**About this exercise:** Copy each line below holding "following".

**Dataset content:**
== Segment start ==
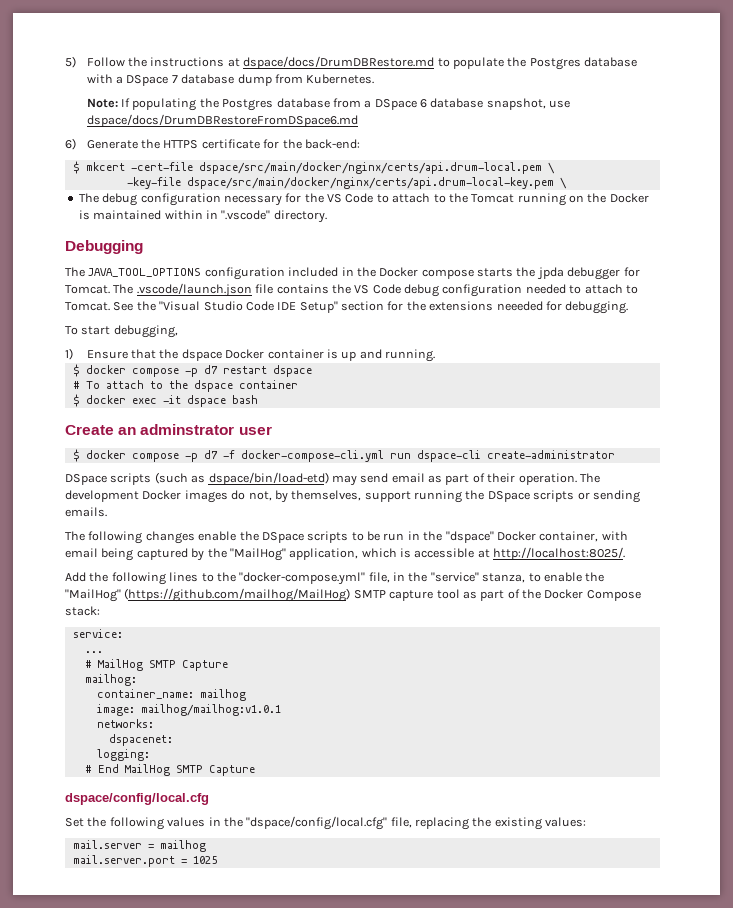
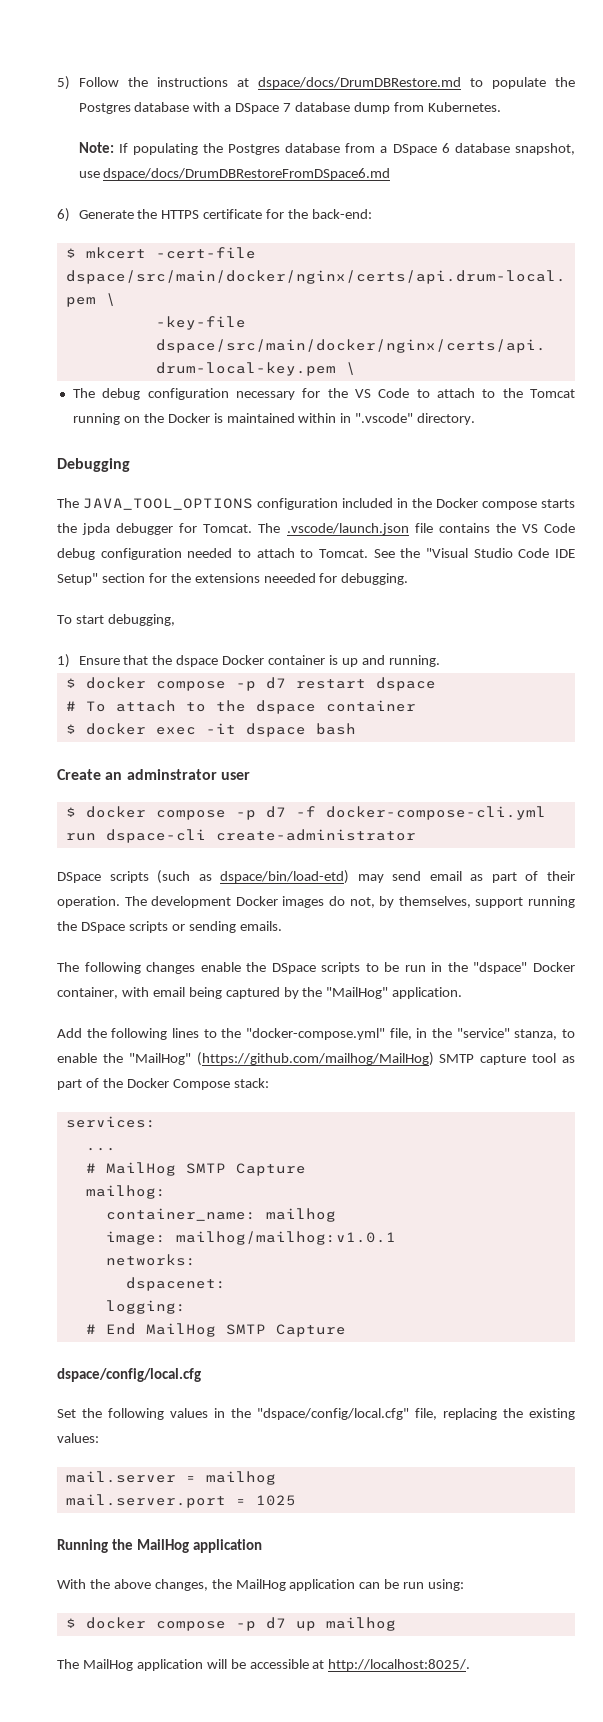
- The following changes enable the DSpace scripts to be run in the "dspace" Docker container, with email being captured by the "MailHog" application, which is accessible at http://localhost:8025/.
+ The following changes enable the DSpace scripts to be run in the "dspace" Docker container, with email being captured by the "MailHog" application.
- service:
+ services:
+ Running the MailHog application
+ With the above changes, the MailHog application can be run using:
+ $ docker compose -p d7 up mailhog
+ The MailHog application will be accessible at http://localhost:8025/.

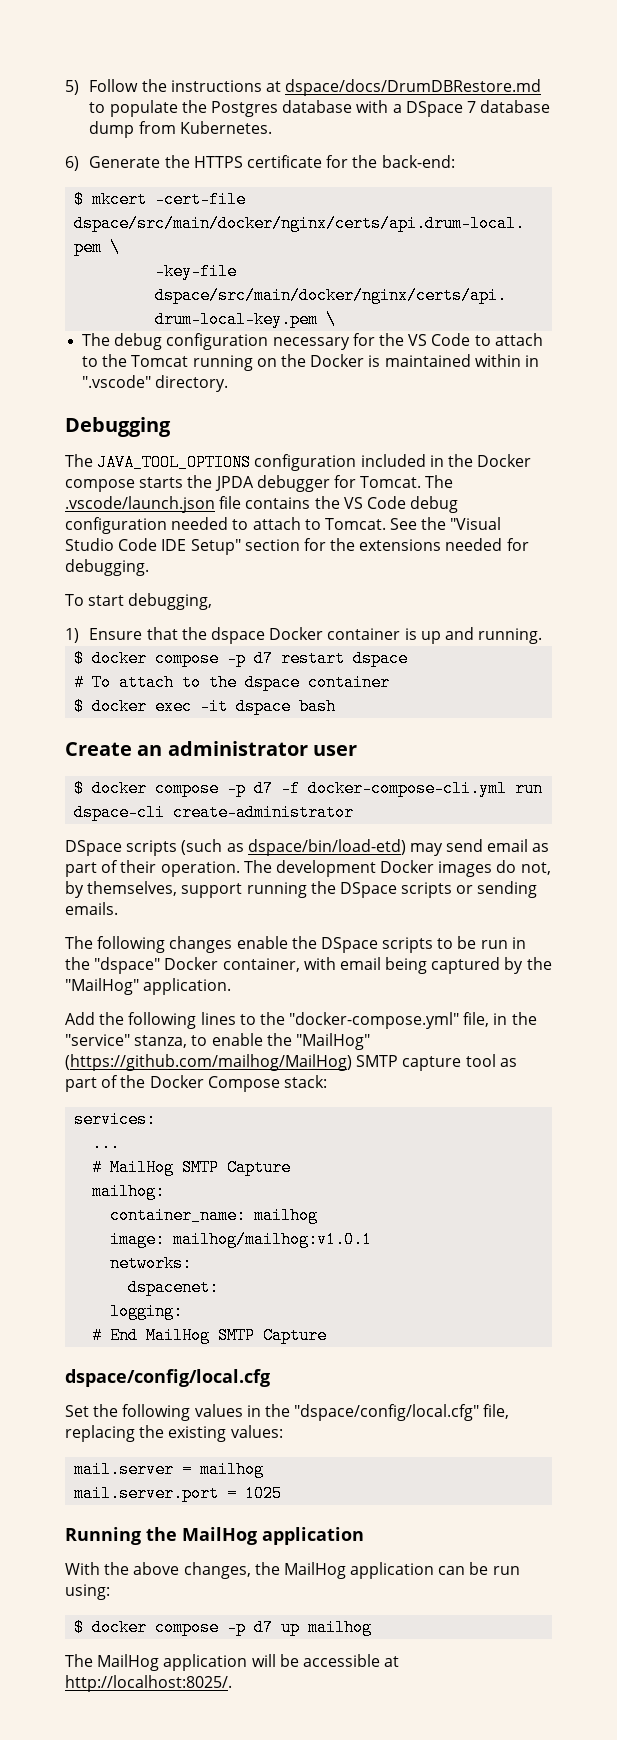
- Note: If populating the Postgres database from a DSpace 6 database snapshot, use dspace/docs/DrumDBRestoreFromDSpace6.md
- The JAVA_TOOL_OPTIONS configuration included in the Docker compose starts the jpda debugger for Tomcat.
+ The JAVA_TOOL_OPTIONS configuration included in the Docker compose starts the JPDA debugger for Tomcat.
- See the "Visual Studio Code IDE Setup" section for the extensions neeeded for debugging.
+ See the "Visual Studio Code IDE Setup" section for the extensions needed for debugging.
- Create an adminstrator user
+ Create an administrator user

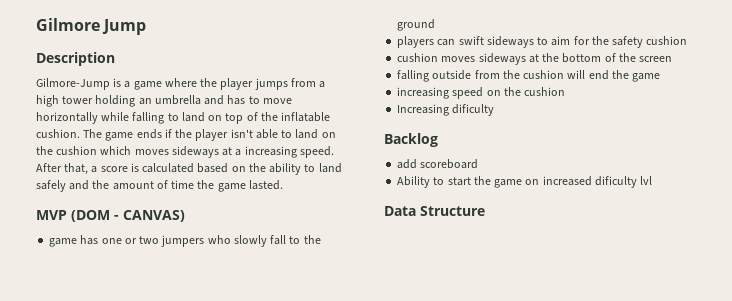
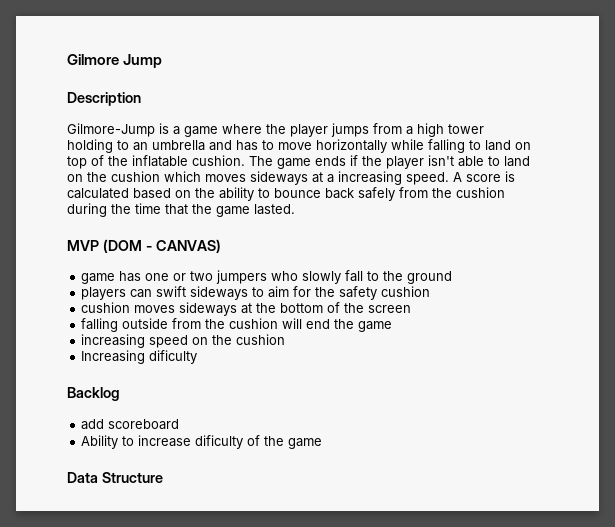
- Gilmore-Jump is a game where the player jumps from a high tower holding an umbrella and has to move horizontally while falling to land on top of the inflatable cushion.
+ Gilmore-Jump is a game where the player jumps from a high tower holding to an umbrella and has to move horizontally while falling to land on top of the inflatable cushion.
- After that, a score is calculated based on the ability to land safely and the amount of time the game lasted.
+ A score is calculated based on the ability to bounce back safely from the cushion during the time that the game lasted.
- Ability to start the game on increased dificulty lvl
+ Ability to increase dificulty of the game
== Segment end ==
**Answer box:**
- The following changes enable the DSpace scripts to be run in the "dspace" Docker container, with email being captured by the "MailHog" application, which is accessible at http://localhost:8025/.
+ The following changes enable the DSpace scripts to be run in the "dspace" Docker container, with email being captured by the "MailHog" application.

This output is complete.